The fund’s riskometer can help you get a quick idea of the risk involved. Make sure the risk doesn’t exceed your risk tolerance.

5. Risk-adjusted returns

Look at ratios like the Sharpe Ratio and Treynor Ratio and compare them with other funds within the same category to understand how much return a fund gives you based on the level of risk it takes.
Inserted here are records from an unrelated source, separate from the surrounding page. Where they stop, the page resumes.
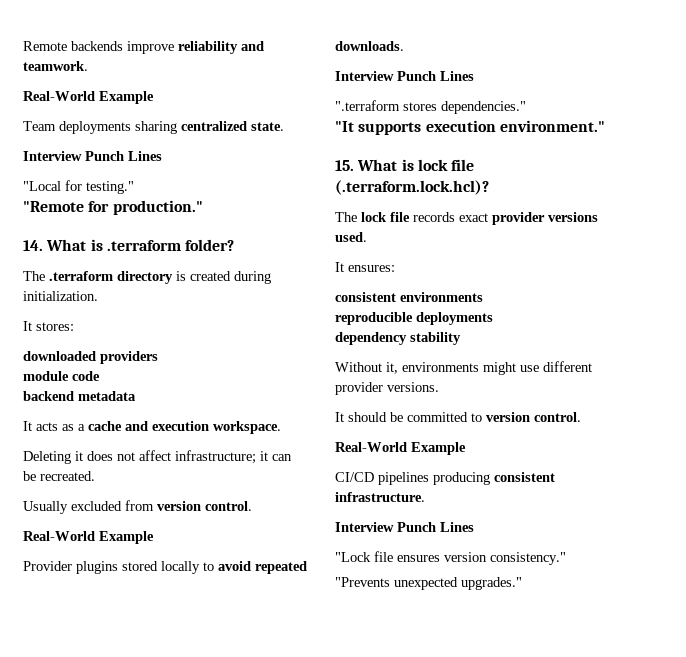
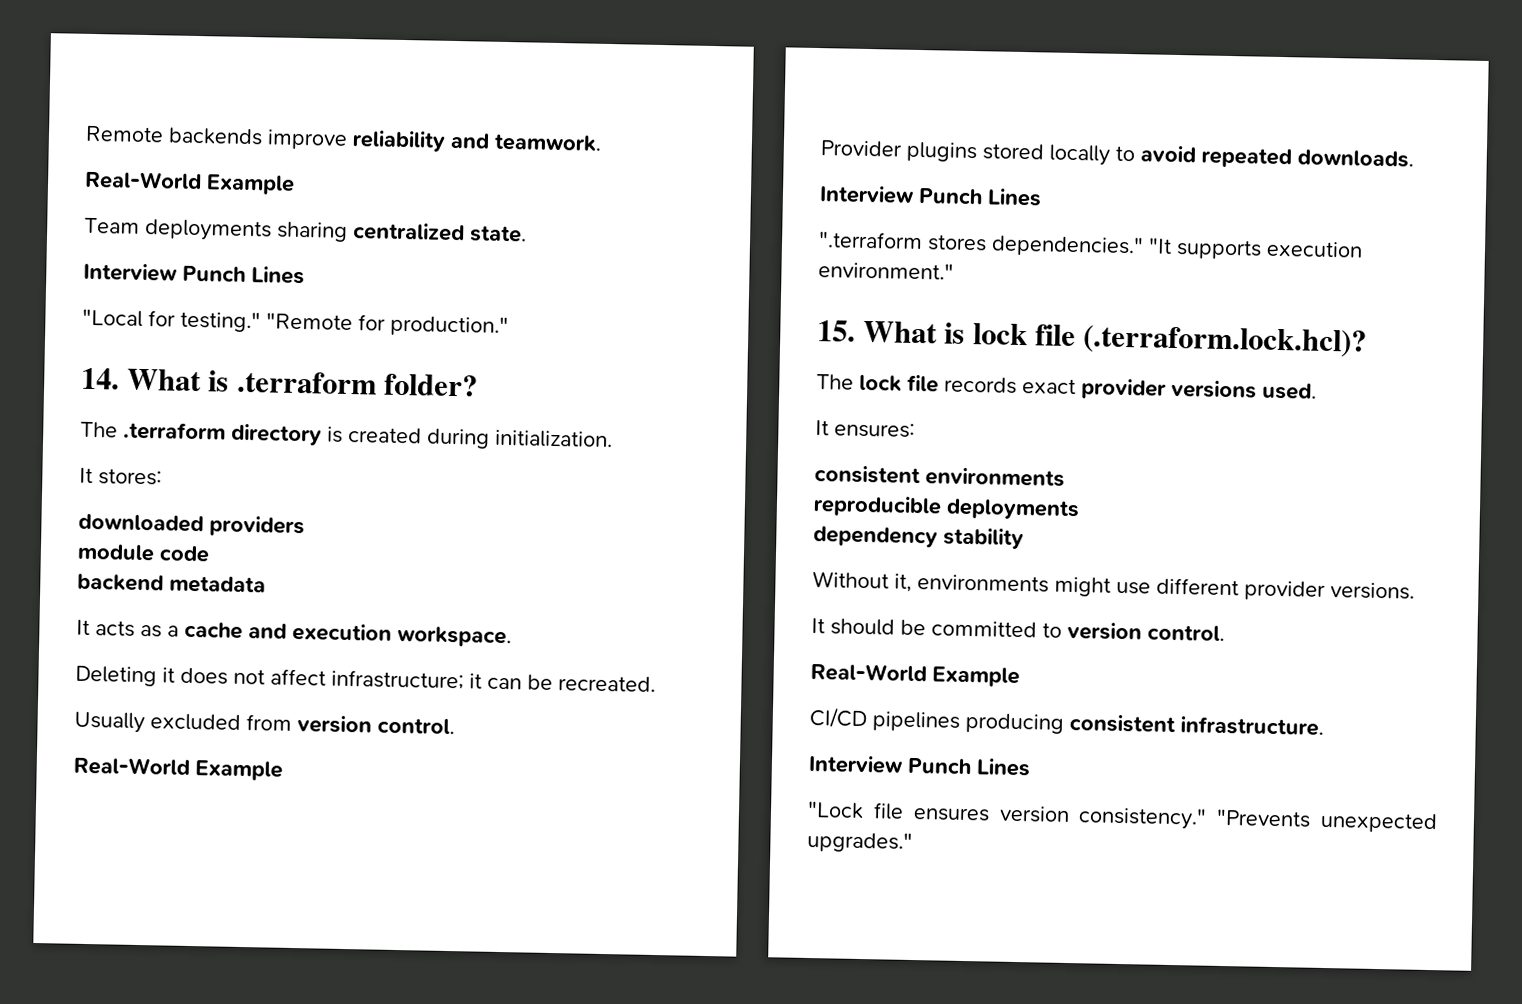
- "Local for testing."
- "Remote for production."
+ "Local for testing." "Remote for production."
- ".terraform stores dependencies."
- "It supports execution environment."
+ ".terraform stores dependencies." "It supports execution environment."
- "Lock file ensures version consistency."
- "Prevents unexpected upgrades."
+ "Lock file ensures version consistency." "Prevents unexpected upgrades."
6. Lock-in periods and exit loads

Exit load is charged when you redeem your investment before it matures. A lock-in period can restrict you from withdrawing money completely. If you think you may have a need for cash in the near future, make sure to check whether or not the fund has a mandatory lock-in period.

Conclusion

AUM refers to the total market value of the assets in a mutual fund’s portfolio. The asset under management in mutual fund investments can change based primarily on three factors – shifts in the market value of the underlying securities, investors purchasing units, and investors redeeming units. AUM is crucial in identifying the popularity and stability of a fund or an AMC. A higher AUM means the fund or the fund house is well-reputed and established, and over the years it has earned the confidence and trust of many investors.

AUM on its own is not a reliable indicator of how well a fund can perform in the future, so it must be analysed alongside other elements such as historical returns, expense ratio, and the fund manager’s expertise. You should also make sure that your investment aligns with your risk tolerance, financial goals, and investment horizon.